**SOURCE RECORDS:**
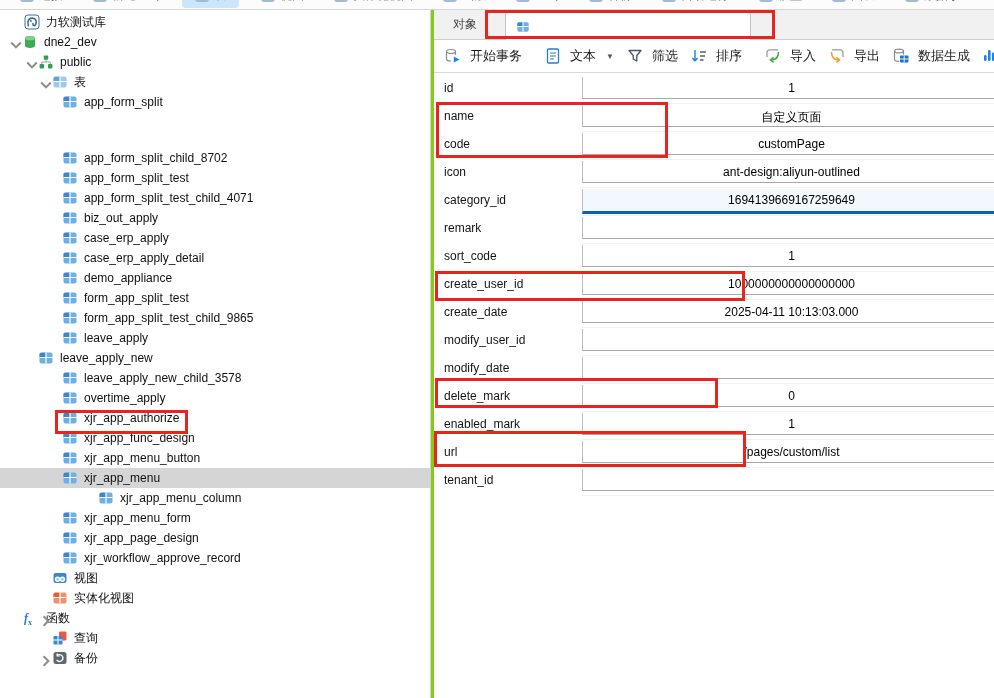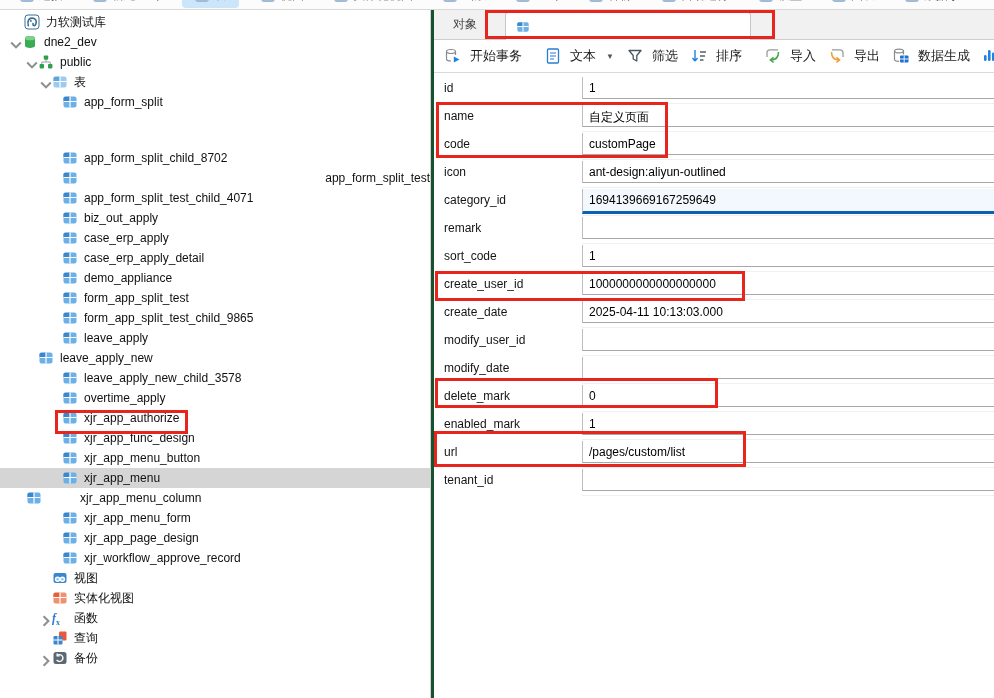--- a/index.html
+++ b/index.html
@@ -1,16 +1,16 @@
 <!DOCTYPE html>
 <html><head>
 <meta charset="utf-8">
 <style>
   html,body{margin:0;padding:0;background:#fff;}
-  #canvas{position:relative;width:994px;height:698px;background:#14532d;overflow:hidden;
+  #canvas{position:relative;width:994px;height:698px;background:#84cc16;overflow:hidden;
           font-family:"Liberation Sans","DejaVu Sans",sans-serif;color:#111;}
 
   
   .top-strip{position:absolute;left:0;top:0;width:100%;height:10px;background:#fcfcfc;
              border-bottom:1px solid #d8d8d8;overflow:hidden;box-sizing:border-box;}
   .tt-row{display:flex;align-items:center;gap:14px;padding-left:12px;margin-top:-20px;height:30px;}
   .tt-item{display:flex;align-items:center;gap:5px;font-size:12px;color:#222;
            padding:4px 8px;border-radius:4px;white-space:nowrap;}
   .tt-item.active{background:#cbe6fa;padding:4px 13px;}
   .tt-ic{width:14px;height:14px;border-radius:3px;background:linear-gradient(#cfdded,#9db8d4);flex:0 0 14px;}
@@ -40,21 +40,21 @@
   .tab .ic{width:14px;height:14px;flex:0 0 14px;}
 
   .toolbar{height:33px;display:flex;align-items:center;padding-left:4px;
            border-bottom:1px solid #d9d9d9;box-sizing:border-box;background:#fff;}
   .tb-btn{display:flex;align-items:center;gap:8px;font-size:13px;color:#1b1b1b;
           padding:3px 6px;border-radius:3px;white-space:nowrap;}
   .tb-btn .ic{width:18px;height:18px;flex:0 0 18px;}
   .tb-sep{width:1px;height:20px;background:#dcdcdc;margin:0 5px;}
   .caret{font-size:8px;color:#555;margin-left:2px;}
 
-  .fields{position:relative;padding-top:3px;}
+  .fields{position:relative;padding-top:3px;text-align:center;}
   .field-row{position:relative;height:28px;}
   .f-underlay{position:absolute;left:148px;right:0;bottom:0;height:1px;background:#f0f0f0;}
   .f-label{position:absolute;left:10px;top:5px;font-size:12px;color:#141414;}
   .f-value{position:absolute;left:148px;right:0;top:1px;height:22px;box-sizing:border-box;
            border-bottom:1px solid #a8a8a8;border-left:1px solid #bdbdbd;font-size:12px;color:#000;
            padding:4px 0 0 6px;white-space:nowrap;overflow:hidden;}
   .f-value.focused{background:#f2f8fd;border-bottom:3px solid #0b62b1;height:25px;}
 
   
   .redbox{position:absolute;border:3px solid #e8251d;box-sizing:border-box;z-index:40;pointer-events:none;}
@@ -185,21 +185,21 @@
       <div class="tree-row" style="padding-left: 62px; margin-top: 36px;">
         <span class="ic">
           <svg viewBox="0 0 16 16">
             <rect x="1.5" y="2.5" width="13" height="11" rx="2" fill="#6cb0e8"></rect>
             <path d="M1.5 7.5 L8 7.5 L8 2.8 L3 2.8 C2 2.8 1.5 3.5 1.5 4.5 Z" fill="#3c87cc"></path>
             <path d="M1.5 7.5 L14.5 7.5 M8 2.5 L8 13.5" stroke="#fff" stroke-width="1.2" fill="none"></path>
           </svg>
         </span>
         <span class="lbl">app_form_split_child_8702</span>
       </div>
-      <div class="tree-row" style="padding-left: 62px; justify-content: space-between;">
+      <div class="tree-row" style="padding-left: 62px;">
         <span class="ic">
           <svg viewBox="0 0 16 16">
             <rect x="1.5" y="2.5" width="13" height="11" rx="2" fill="#6cb0e8"></rect>
             <path d="M1.5 7.5 L8 7.5 L8 2.8 L3 2.8 C2 2.8 1.5 3.5 1.5 4.5 Z" fill="#3c87cc"></path>
             <path d="M1.5 7.5 L14.5 7.5 M8 2.5 L8 13.5" stroke="#fff" stroke-width="1.2" fill="none"></path>
           </svg>
         </span>
         <span class="lbl">app_form_split_test</span>
       </div>
       <div class="tree-row" style="padding-left: 62px;">
@@ -345,21 +345,21 @@
       <div class="tree-row selected" style="padding-left: 62px;">
         <span class="ic">
           <svg viewBox="0 0 16 16">
             <rect x="1.5" y="2.5" width="13" height="11" rx="2" fill="#6cb0e8"></rect>
             <path d="M1.5 7.5 L8 7.5 L8 2.8 L3 2.8 C2 2.8 1.5 3.5 1.5 4.5 Z" fill="#3c87cc"></path>
             <path d="M1.5 7.5 L14.5 7.5 M8 2.5 L8 13.5" stroke="#fff" stroke-width="1.2" fill="none"></path>
           </svg>
         </span>
         <span class="lbl">xjr_app_menu</span>
       </div>
-      <div class="tree-row" style="padding-left: 26px; gap: 32px;">
+      <div class="tree-row" style="padding-left: 98px;">
         <span class="ic">
           <svg viewBox="0 0 16 16">
             <rect x="1.5" y="2.5" width="13" height="11" rx="2" fill="#6cb0e8"></rect>
             <path d="M1.5 7.5 L8 7.5 L8 2.8 L3 2.8 C2 2.8 1.5 3.5 1.5 4.5 Z" fill="#3c87cc"></path>
             <path d="M1.5 7.5 L14.5 7.5 M8 2.5 L8 13.5" stroke="#fff" stroke-width="1.2" fill="none"></path>
           </svg>
         </span>
         <span class="lbl">xjr_app_menu_column</span>
       </div>
       <div class="tree-row" style="padding-left: 62px;">
@@ -407,21 +407,21 @@
       <div class="tree-row" style="padding-left: 52px;">
         <span class="ic">
           <svg viewBox="0 0 16 16">
             <rect x="1.5" y="2.5" width="13" height="11" rx="2" fill="#f0906e"></rect>
             <path d="M1.5 7.5 L8 7.5 L8 2.8 L3 2.8 C2 2.8 1.5 3.5 1.5 4.5 Z" fill="#e2603a"></path>
             <path d="M1.5 7.5 L14.5 7.5 M8 2.5 L8 13.5" stroke="#fff" stroke-width="1.2" fill="none"></path>
           </svg>
         </span>
         <span class="lbl">实体化视图</span>
       </div>
-      <div class="tree-row" style="padding-left: 52px;">
+      <div class="tree-row" style="padding-left: 24px;">
         <span class="ic chev" style="left: 38px;">
           <svg viewBox="0 0 10 10">
             <path d="M3.5 2 L6.5 5 L3.5 8" stroke="#8f8f8f" stroke-width="1.3" fill="none"></path>
           </svg>
         </span>
         <span class="ic"><span class="fx-ic">f<sub>x</sub></span></span>
         <span class="lbl">函数</span>
       </div>
       <div class="tree-row" style="padding-left: 52px;">
         <span class="ic">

**WORK TO BE COMPLETED:** How many lines in the listing above have the word "canvas" in them? Count them and give the number alone.

**FINISHED EXERCISE:** 2